Prime Minister Narendra Modi inaugurated double-decker rail and road bridge on Brahmaputra river in Bogibeel near Dibrugarh in Assam on Tuesday (25 December).
The creation of this bridge between Assam and Arunachal Pradesh will be safer and more secure. It is India’s longest and second long rail-road bridge in Asia. It has been prepared in 16 years. The 4.94 km long bridge is built on the Brahmaputra river in Dibrugarh of Assam.
Due to being close to the Arunachal Pradesh-Chinese border, it is very important from the strategic point of view. The double-decker bridge, the fourth across the Brahmaputra, has two railway lines on the lower deck and a three-lane road on the upper, strong enough to withstand movement of heavy military tanks. The most significant beneficiary will be the Army, whose convoys will now save an estimated three to four hours in their journey from Assam to their posts ner the 4000-km long border Arunachal-China border.

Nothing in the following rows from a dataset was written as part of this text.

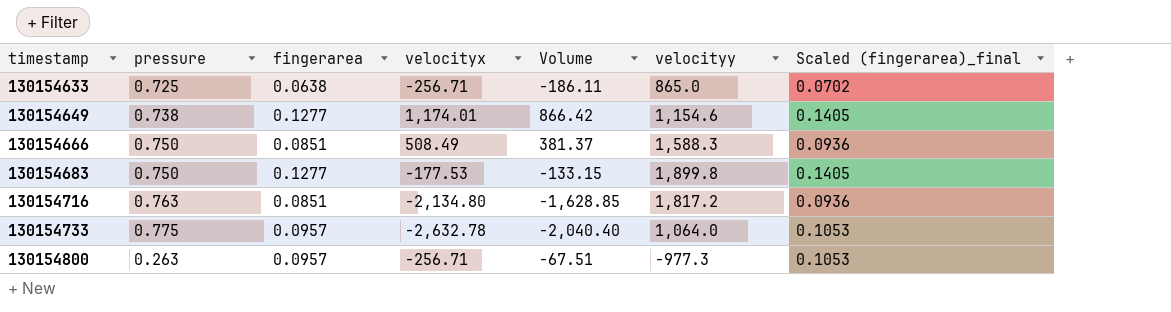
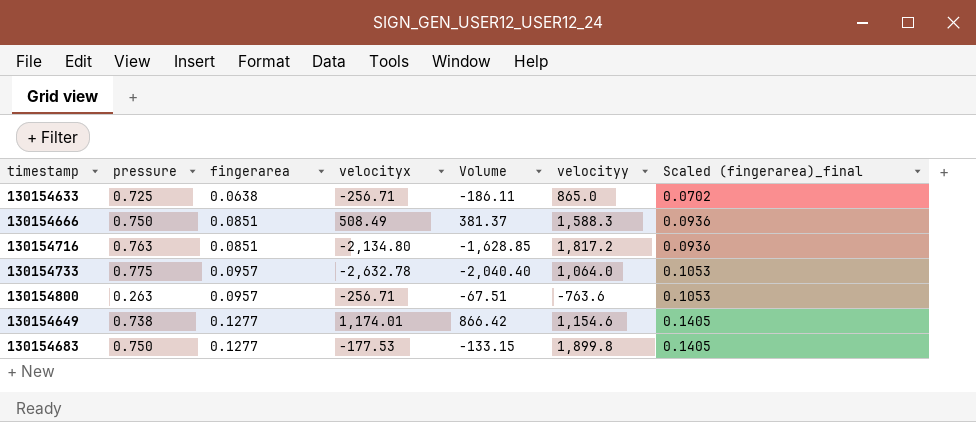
row order: timestamp ascending -> fingerarea ascending
130154800 | velocityy: -977.3 -> -763.6

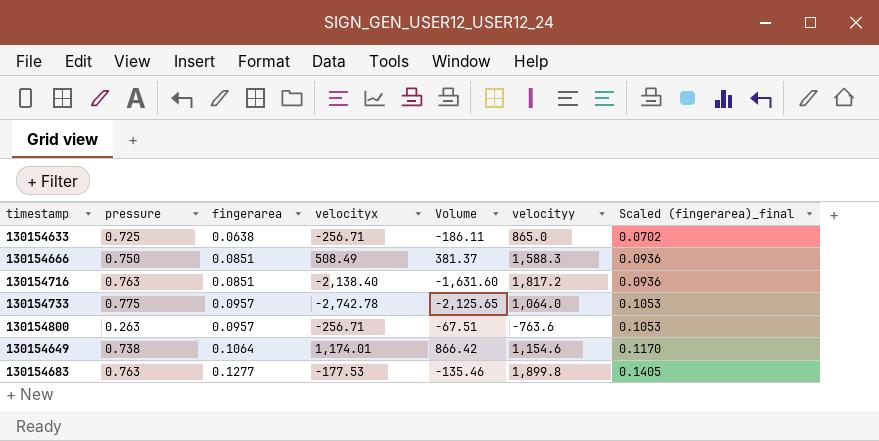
130154716 | velocityx: -2,134.80 -> -2,138.40
130154716 | Volume: -1,628.85 -> -1,631.60
130154733 | velocityx: -2,632.78 -> -2,742.78
130154733 | Volume: -2,040.40 -> -2,125.65
130154649 | fingerarea: 0.1277 -> 0.1064
130154649 | Scaled (fingerarea)_final: 0.1405 -> 0.1170
130154683 | pressure: 0.750 -> 0.763
130154683 | Volume: -133.15 -> -135.46

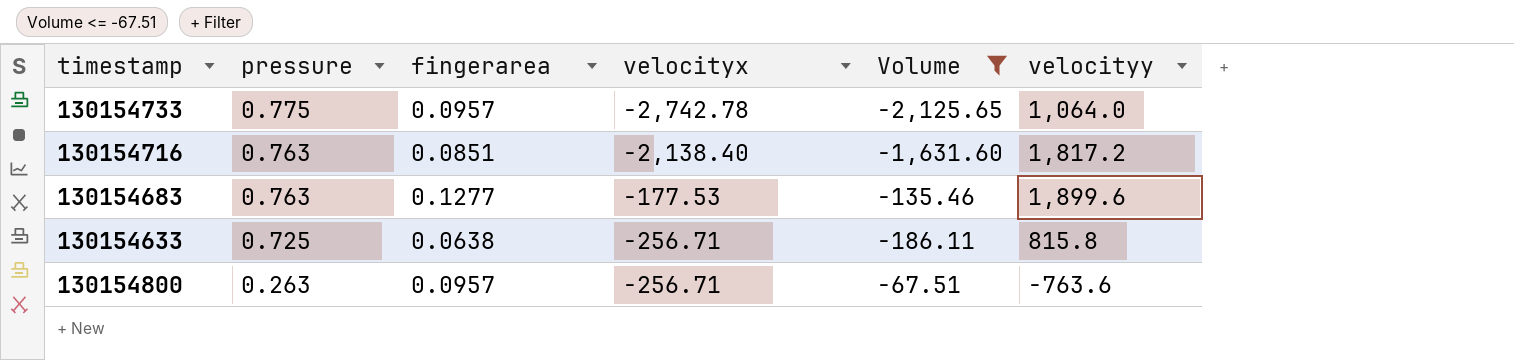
filter: none -> Volume <= -67.51
row order: fingerarea ascending -> pressure descending
column Scaled (fingerarea)_final | formula: [fingerarea] * 1.1 -> none
130154683 | velocityy: 1,899.8 -> 1,899.6
130154633 | velocityy: 865.0 -> 815.8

According to Defense sources, the biggest feature is that it has been made with the army’s heavy movement in mind. It can also bear the weight of a heavy tank, and if needed, fighter jet can be loaded on it as well.
“The Bogibeel bridge project was a part of the 1985 Assam Accord and was sanctioned in 1997-98. The foundation stone of the project was laid by then prime minister HD Deve Gouda on January 22, 1997, and commencement of work on the project was done by Atal Bihari Vajpayee on April 21, 2002. In fact, the inauguration of the bridge coincides with the 94th birth anniversary of Vajpayee, who passed away in August this year,” media reported.

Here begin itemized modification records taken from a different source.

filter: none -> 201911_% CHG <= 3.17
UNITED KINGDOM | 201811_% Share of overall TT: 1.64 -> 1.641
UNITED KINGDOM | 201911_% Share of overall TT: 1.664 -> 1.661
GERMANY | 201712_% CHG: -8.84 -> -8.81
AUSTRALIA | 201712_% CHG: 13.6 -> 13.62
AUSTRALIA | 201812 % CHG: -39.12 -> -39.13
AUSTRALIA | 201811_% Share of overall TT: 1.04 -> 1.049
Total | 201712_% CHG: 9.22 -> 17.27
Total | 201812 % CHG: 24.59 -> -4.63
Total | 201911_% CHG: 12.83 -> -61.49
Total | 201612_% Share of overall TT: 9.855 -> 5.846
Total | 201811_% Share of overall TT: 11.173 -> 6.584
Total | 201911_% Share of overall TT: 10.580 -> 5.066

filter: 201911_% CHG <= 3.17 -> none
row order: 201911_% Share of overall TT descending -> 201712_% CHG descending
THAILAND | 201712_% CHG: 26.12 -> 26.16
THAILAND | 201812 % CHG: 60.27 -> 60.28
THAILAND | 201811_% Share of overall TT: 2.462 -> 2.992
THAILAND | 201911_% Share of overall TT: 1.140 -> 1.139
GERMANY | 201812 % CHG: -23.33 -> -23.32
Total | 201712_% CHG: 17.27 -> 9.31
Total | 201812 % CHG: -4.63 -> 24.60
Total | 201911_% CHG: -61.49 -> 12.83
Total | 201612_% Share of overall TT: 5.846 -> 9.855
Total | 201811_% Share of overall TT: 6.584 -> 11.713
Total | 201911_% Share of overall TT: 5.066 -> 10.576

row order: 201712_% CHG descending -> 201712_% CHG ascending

According to The Indian Express, the project has missed several deadlines and has been a victim of political unwillingness and red tapes despite being granted a national project status in 2007. Changes to bridge design, revisions in the scope of the work and construction technology has resulted in the project’s cost escalating from the initial estimate of Rs 1,767 crore to Rs 5,800 crore — more than threefold. The challenge of building the bridge over a turbulent Brahmaputra river also added to the delay since most of the crucial work of the bridge could only happen during the November to March period.